*** Opening Exercise materials ***

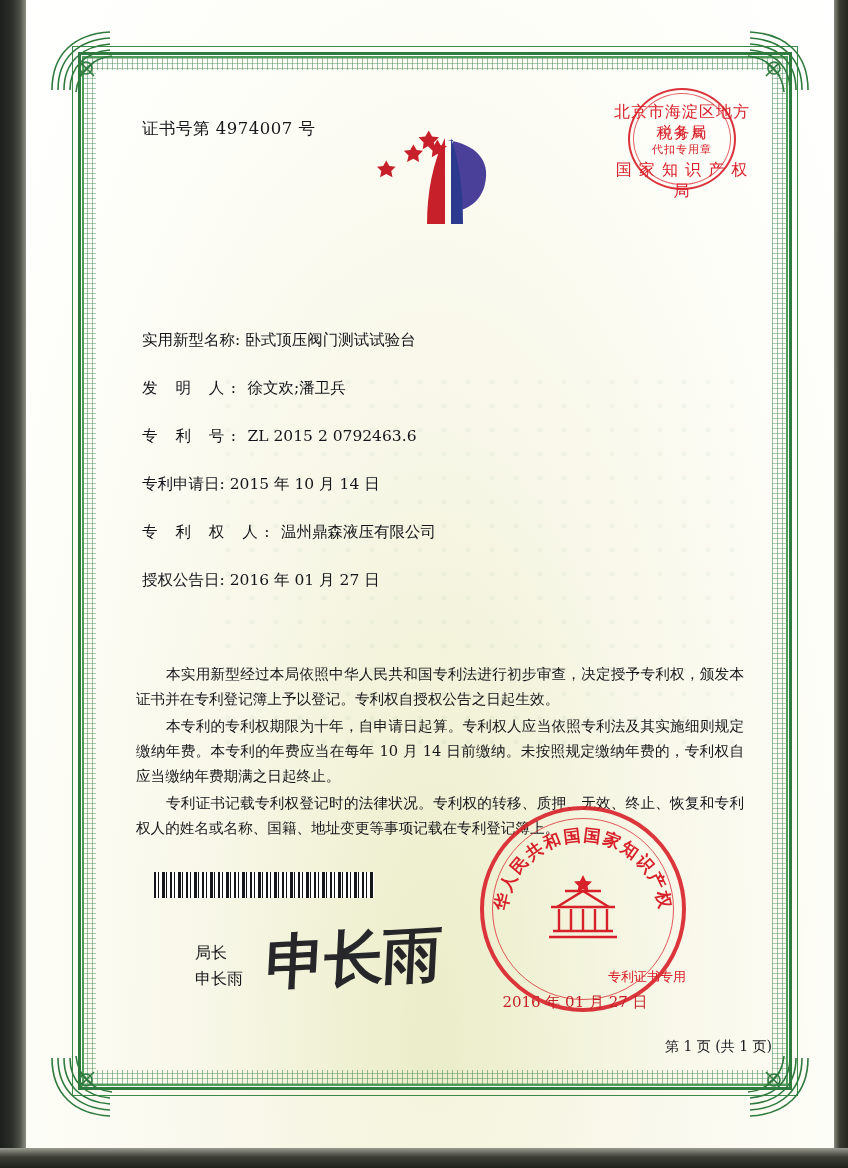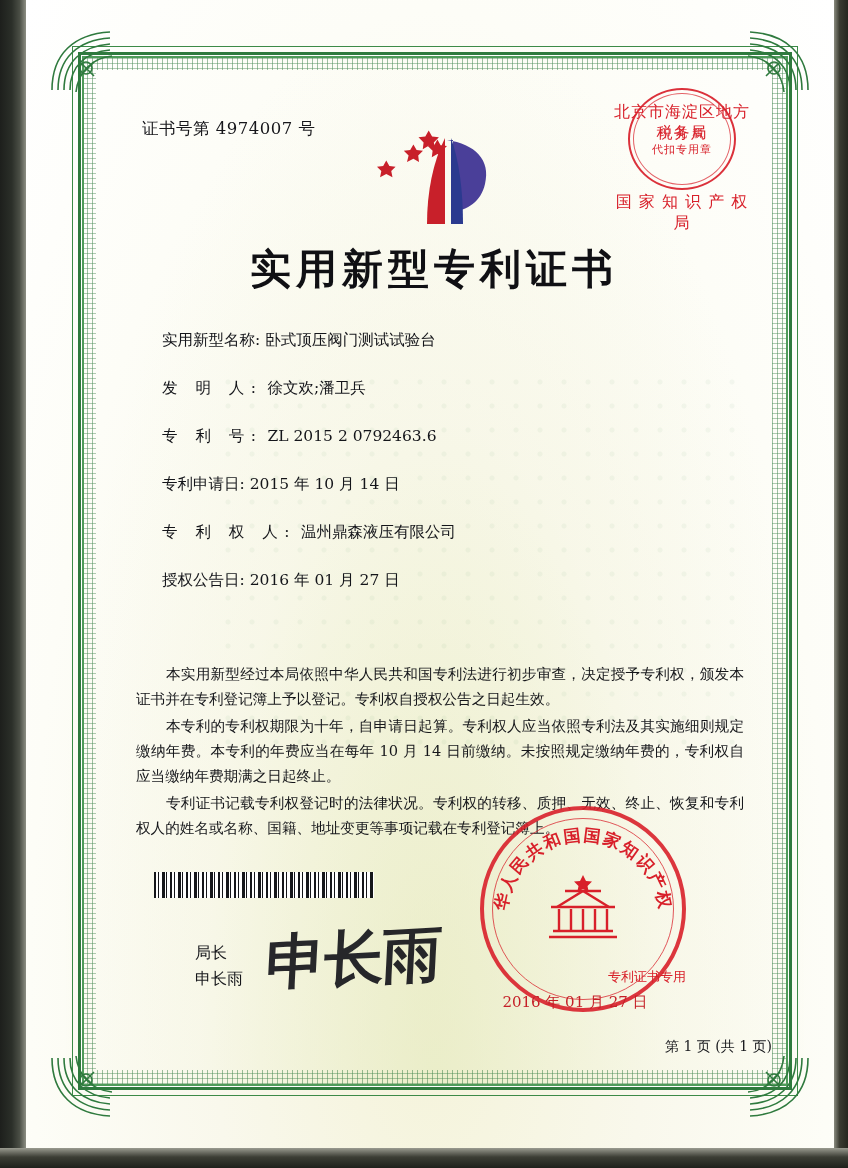--- a/index.html
+++ b/index.html
@@ -130,21 +130,21 @@
     left: 0; right: 0;
     text-align: center;
     color: #d8202a;
     font-size: 16px;
     letter-spacing: 1px;
     font-family: "DejaVu Serif", serif;
   }
   .tax-stamp .t1 { top: 22px; }
   .tax-stamp .t2 { top: 46px; font-size: 11px; }
   .tax-stamp .t3 { top: 62px; font-size: 11px; }
-  .tax-stamp .t4 { top: 80px; margin-top: 32px; }
+  .tax-stamp .t4 { top: 80px; }
 
   
   .logo {
     position: absolute;
     left: 50%;
     transform: translateX(-50%);
     top: 52px;
     width: 150px; height: 110px;
   }
   .doc-title {
@@ -161,21 +161,20 @@
   .fields {
     position: absolute;
     left: 46px; top: 260px; right: 30px;
   }
   .field {
     font-size: 15.5px;
     color: #14151a;
     margin-bottom: 27px;
     white-space: nowrap;
     font-family: "DejaVu Serif", serif;
-    margin-left: 20px;
   }
   .field .lbl {
     display: inline-block;
   }
   .field .val {
     display: inline-block;
   }
   .field.spaced .lbl { letter-spacing: 6.5px; }
 
   .paras {
@@ -383,21 +382,20 @@
             <path d="M62 22 l4 7 8 1 -6 6 1 8 -7 -4 -8 4 2 -8 -6 -6 8 -1z" transform="scale(.8) translate(6,6)"></path>
             <path d="M86 10 l4 7 8 1 -6 6 2 8 -8 -4 -7 4 1 -8 -6 -6 8 -1z" transform="scale(.85) translate(-4,0)"></path>
             <path d="M108 20 l4 7 8 1 -6 6 2 8 -8 -4 -7 4 1 -8 -6 -6 8 -1z" transform="scale(.8) translate(-10,2)"></path>
           </g>
           <path d="M88 18 C116 22 132 38 126 62 C122 80 108 88 94 90 L94 18 Z" fill="#4a3f99"></path>
           <path d="M86 16 L86 102 L68 102 C68 70 74 40 86 16 Z" fill="#c8202a"></path>
           <path d="M92 16 L92 102 L104 102 C104 68 100 38 92 16 Z" fill="#2b3a8f"></path>
         </svg>
       </div>
 
-      <div class="doc-title">实用新型专利证书</div>
 
       <div class="fields">
         <div class="field">
           <span class="lbl">实用新型名称:</span>
           <span class="val">卧式顶压阀门测试试验台</span>
         </div>
         <div class="field spaced">
           <span class="lbl">发 明 人:</span>
           <span class="val">徐文欢;潘卫兵</span>
         </div>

*** Closing Exercise materials ***

■ The problem ■
What you return must be the line that contains "left: 46px; top: 260px; right: 30px;" followed by every remaining line of the material, all exactly as written and nothing more.

■ Expected answer ■
     left: 46px; top: 260px; right: 30px;
   }
   .field {
     font-size: 15.5px;
     color: #14151a;
     margin-bottom: 27px;
     white-space: nowrap;
     font-family: "DejaVu Serif", serif;
-    margin-left: 20px;
   }
   .field .lbl {
     display: inline-block;
   }
   .field .val {
     display: inline-block;
   }
   .field.spaced .lbl { letter-spacing: 6.5px; }
 
   .paras {
@@ -383,21 +382,20 @@
             <path d="M62 22 l4 7 8 1 -6 6 1 8 -7 -4 -8 4 2 -8 -6 -6 8 -1z" transform="scale(.8) translate(6,6)"></path>
             <path d="M86 10 l4 7 8 1 -6 6 2 8 -8 -4 -7 4 1 -8 -6 -6 8 -1z" transform="scale(.85) translate(-4,0)"></path>
             <path d="M108 20 l4 7 8 1 -6 6 2 8 -8 -4 -7 4 1 -8 -6 -6 8 -1z" transform="scale(.8) translate(-10,2)"></path>
           </g>
           <path d="M88 18 C116 22 132 38 126 62 C122 80 108 88 94 90 L94 18 Z" fill="#4a3f99"></path>
           <path d="M86 16 L86 102 L68 102 C68 70 74 40 86 16 Z" fill="#c8202a"></path>
           <path d="M92 16 L92 102 L104 102 C104 68 100 38 92 16 Z" fill="#2b3a8f"></path>
         </svg>
       </div>
 
-      <div class="doc-title">实用新型专利证书</div>
 
       <div class="fields">
         <div class="field">
           <span class="lbl">实用新型名称:</span>
           <span class="val">卧式顶压阀门测试试验台</span>
         </div>
         <div class="field spaced">
           <span class="lbl">发 明 人:</span>
           <span class="val">徐文欢;潘卫兵</span>
         </div>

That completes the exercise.